*** Block opens ***

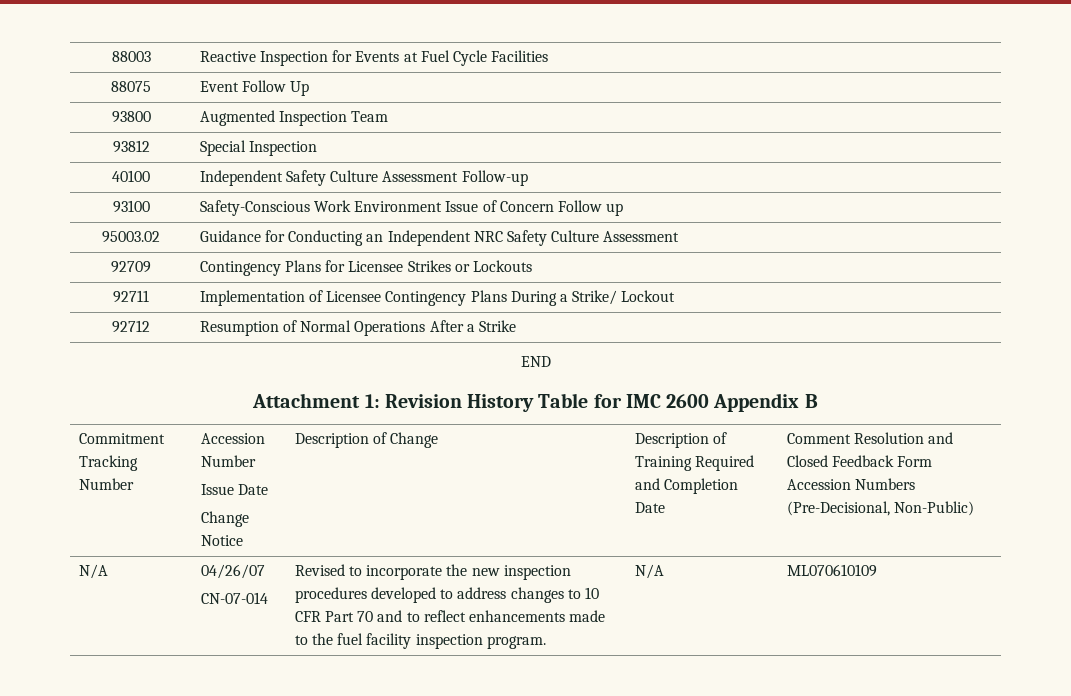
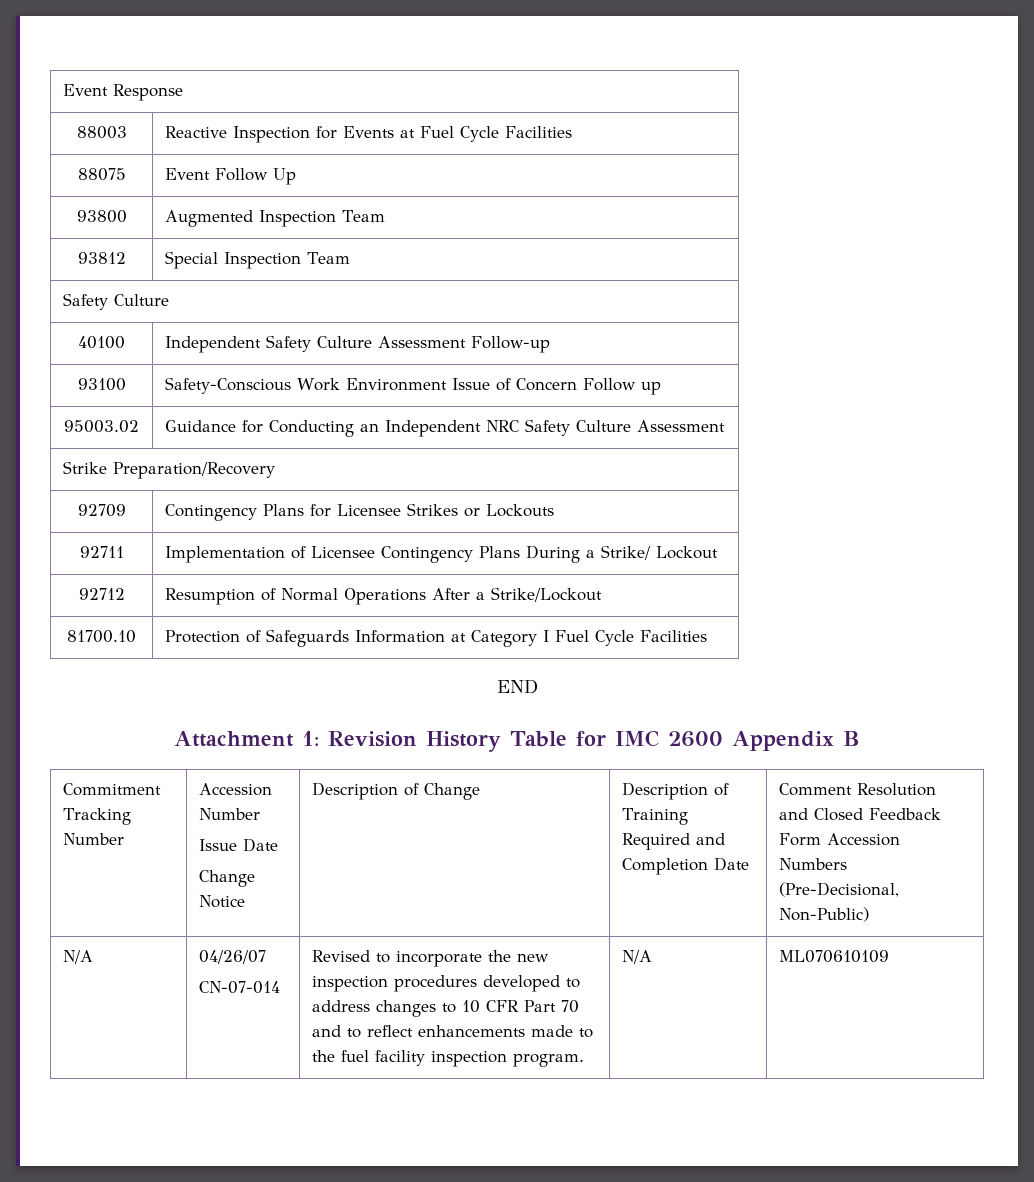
+ Event Response
- 93812 | Special Inspection
+ 93812 | Special Inspection Team
+ Safety Culture
+ Strike Preparation/Recovery
- 92712 | Resumption of Normal Operations After a Strike
+ 92712 | Resumption of Normal Operations After a Strike/Lockout
+ 81700.10 | Protection of Safeguards Information at Category I Fuel Cycle Facilities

*** Block closes ***

__Task requirements__. Transcribe every line of the listing above exactly; skip the pictures.

__Answer section__.
+ Event Response
- 93812 | Special Inspection
+ 93812 | Special Inspection Team
+ Safety Culture
+ Strike Preparation/Recovery
- 92712 | Resumption of Normal Operations After a Strike
+ 92712 | Resumption of Normal Operations After a Strike/Lockout
+ 81700.10 | Protection of Safeguards Information at Category I Fuel Cycle Facilities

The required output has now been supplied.